Supplied entries ::
·····
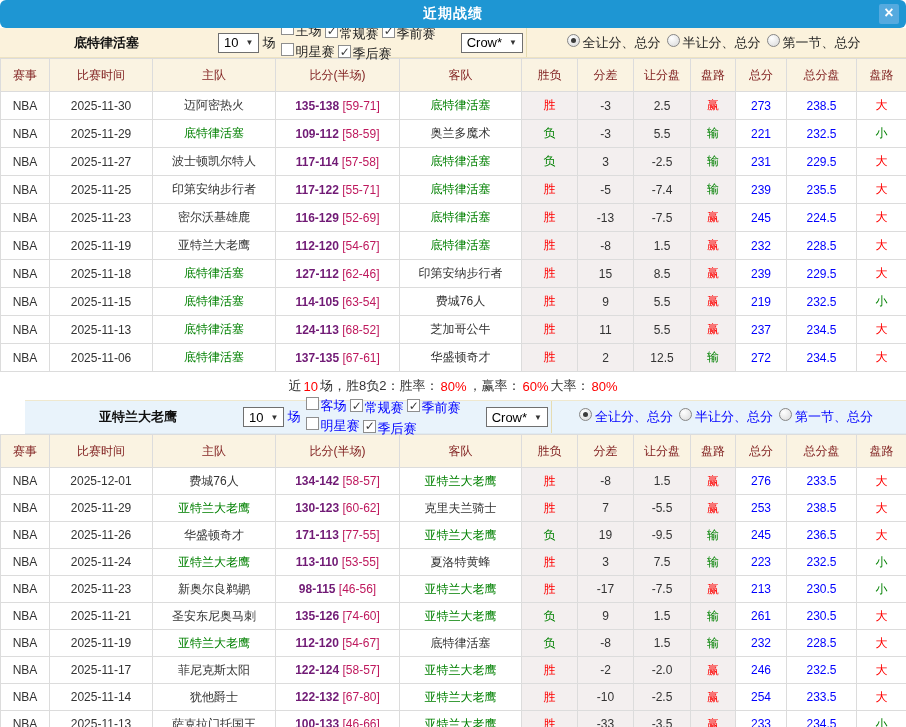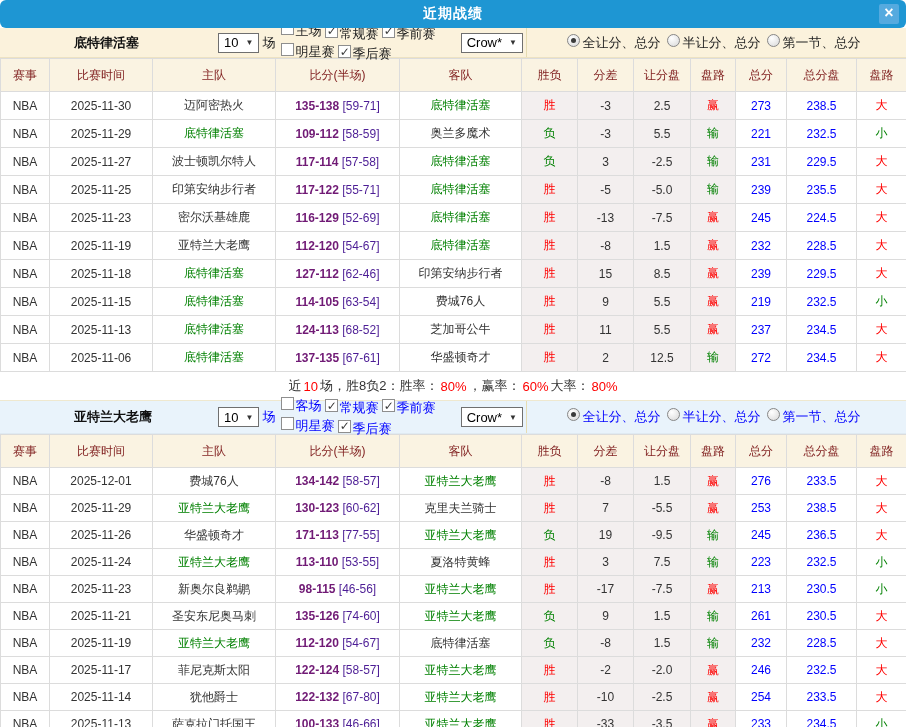--- a/index.html
+++ b/index.html
@@ -39,23 +39,23 @@
   
   table { border-collapse:collapse; table-layout:fixed; width:906px; }
   th,td { border:1px solid #dcdcdc; text-align:center; font-size:12px; color:#333;
     padding:0 1px; overflow:hidden; white-space:nowrap; }
   thead th { background:#faf3e2; font-weight:normal; color:#7f1d1d; height:33px; }
   td { height:27px; background:#fff; }
   .t1 td { height:28px; }
   td.shaded { background:#f3efef; }
   .red   { color:#fe0000; }
   .green { color:#008000; }
-  .blue  { color:#0000fe; }
+  .blue  { color:#0000fe;margin-left:25px; }
   .score-main { font-weight:bold; color:#701a75; }
-  .half { color:#4c1d95;text-align:center; }
+  .half { color:#be185d;text-align:center; }
   
   .summary { height:28px; background:#fff; display:flex; align-items:center; justify-content:center;
     font-size:13px; color:#333; }
   .summary span { margin:0 1px; }
 </style>
 </head>
 <body>
 
 <div class="title-bar">
   <span class="title">近期战绩</span>
@@ -182,21 +182,21 @@
           <td class="red">大</td>
         </tr>
         <tr>
           <td>NBA</td>
           <td>2025-11-25</td>
           <td>印第安纳步行者</td>
           <td><span class="score-main">117-122</span><span class="half"> [55-71]</span></td>
           <td class="green">底特律活塞</td>
           <td class="red shaded">胜</td>
           <td class="shaded">-5</td>
-          <td class="shaded">-5.0</td>
+          <td class="shaded">-7.4</td>
           <td class="green shaded">输</td>
           <td class="blue">239</td>
           <td class="blue">235.5</td>
           <td class="red">大</td>
         </tr>
         <tr>
           <td>NBA</td>
           <td>2025-11-23</td>
           <td>密尔沃基雄鹿</td>
           <td><span class="score-main">116-129</span><span class="half"> [52-69]</span></td>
·····
From the records above, transcribe without alteration every line from the one with "padding:0 1px; overflow:hidden;" to the one with "<td>密尔沃基雄鹿</td>", inclusive.

     padding:0 1px; overflow:hidden; white-space:nowrap; }
   thead th { background:#faf3e2; font-weight:normal; color:#7f1d1d; height:33px; }
   td { height:27px; background:#fff; }
   .t1 td { height:28px; }
   td.shaded { background:#f3efef; }
   .red   { color:#fe0000; }
   .green { color:#008000; }
-  .blue  { color:#0000fe; }
+  .blue  { color:#0000fe;margin-left:25px; }
   .score-main { font-weight:bold; color:#701a75; }
-  .half { color:#4c1d95;text-align:center; }
+  .half { color:#be185d;text-align:center; }
   
   .summary { height:28px; background:#fff; display:flex; align-items:center; justify-content:center;
     font-size:13px; color:#333; }
   .summary span { margin:0 1px; }
 </style>
 </head>
 <body>
 
 <div class="title-bar">
   <span class="title">近期战绩</span>
@@ -182,21 +182,21 @@
           <td class="red">大</td>
         </tr>
         <tr>
           <td>NBA</td>
           <td>2025-11-25</td>
           <td>印第安纳步行者</td>
           <td><span class="score-main">117-122</span><span class="half"> [55-71]</span></td>
           <td class="green">底特律活塞</td>
           <td class="red shaded">胜</td>
           <td class="shaded">-5</td>
-          <td class="shaded">-5.0</td>
+          <td class="shaded">-7.4</td>
           <td class="green shaded">输</td>
           <td class="blue">239</td>
           <td class="blue">235.5</td>
           <td class="red">大</td>
         </tr>
         <tr>
           <td>NBA</td>
           <td>2025-11-23</td>
           <td>密尔沃基雄鹿</td>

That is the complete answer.